Theoretically you wont need to change the trans fluid until the service requirement is up. The sealed system is to reduce contaminants in your system.

Unless you have a defective transmission or are beating the living crap out of it, don't worry about your trans fluid.


----------



## 2004torridredgto (Apr 27, 2011)

I've failed to find the service intervals for the trans in my owners manual. When is the 1st scheduled service for the trans on this cruze?


----------



## 70AARCUDA (Nov 14, 2010)

...per GM, they're "filled for life" of the transmission.

...of course, that answer begs the question: what's the "life" of the transmission? Exactly _"...10 years and one day, or 100,001 miles, whichever occurs first..."_ by design or what?


----------



## 2004torridredgto (Apr 27, 2011)

I was hoping that wasn't the answer. Even tho the 4L60E in my GTO is running DEXRON VI I still change the fluid every 2 years and I'm pretty sure a built LS1 taxes a trans far harder than a 1.4T. I like my fluids changed regularly, ****.


----------



## 72buickgs (Mar 20, 2011)

this nothing to do with contaminents. it costs money to implement a dipstick & tube. gm would sooner sell u a rebuilt tranny than have a tranny shop change the fluid & filter. u can bet that the tranny shops will be drilling out the pan bolts. 
transmission fluid does not last forever nor do clutches.


----------



## Jim Frye (Mar 16, 2011)

I'm not sure this is an issue. 

I had a '92 Saturn SC with the 4 spd. auto transaxle. At 30,000 miles, I drained the fluid and replaced it with Mobil1 ATF. At 40,000 miles I did it again. The car now has 200,000 miles on the odo (my Brother-In-Law's daily driver) with no transaxle service and the trans. is still stout enough to break the tires loose in first and second gears. This is a much older technology transmission that what is in the Cruze. 
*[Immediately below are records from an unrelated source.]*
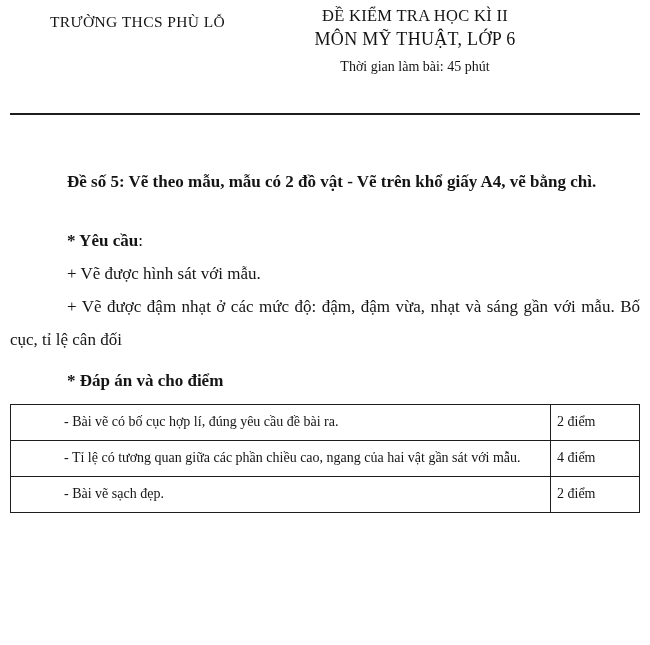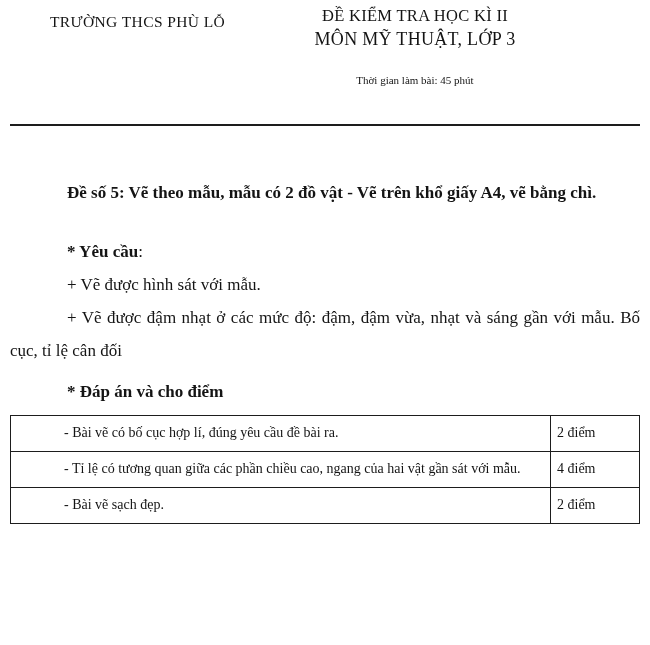--- a/index.html
+++ b/index.html
@@ -113,7 +113,7 @@
     </div>
     <div class="header-right">
       <div class="exam-line1">ĐỀ KIỂM TRA HỌC KÌ II</div>
-      <div class="exam-line2">MÔN MỸ THUẬT, LỚP 3</div>
+      <div class="exam-line2">MÔN MỸ THUẬT, LỚP 6</div>
       <div class="exam-line3">Thời gian làm bài: 45 phút</div>
     </div>
   </div>

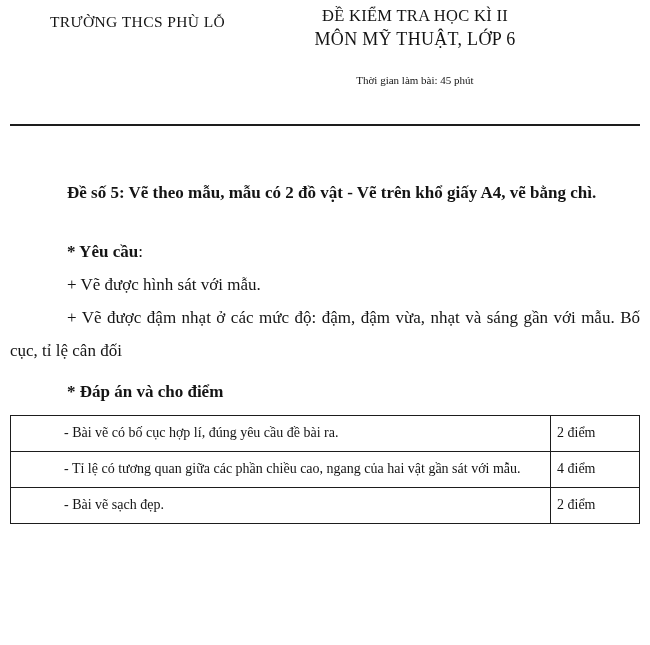--- a/index.html
+++ b/index.html
@@ -47,8 +47,8 @@
     letter-spacing: 0.3px;
   }
   .exam-line3 {
-    font-size: 11px;
-    margin-top: 24px;
+    font-size: 14px;
+    margin-top: 9px;
   }
   hr.rule {
     border: none;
Remember, when you drain a transmission through the drain plug, you typically don't drain the torque converter. As a result of the two drain and refill operations, the Saturn has approximately 3/4 synthetic and 1/4 Dextron ATF in it. 

Jim


----------



## Big Tom (Mar 8, 2011)

That saturn was nice with a spin-on trans filter. Made it much easier to do yourself.


----------



## nascarnation (Apr 19, 2011)

72buickgs said:


> u can bet that the tranny shops will be drilling out the pan bolts.


The first GM auto that had this system was the 4T40 which has been out a long time, back to the mid 90s IIRC. You don't need to drill anything out, just pull the pan, put in a new filter, and refill the fluid through the checking port.

My Cadillac has a 5L50 (mfg in Strasbourg, France) with the same setup. Not difficult at all to do a fluid / filter changeout.


----------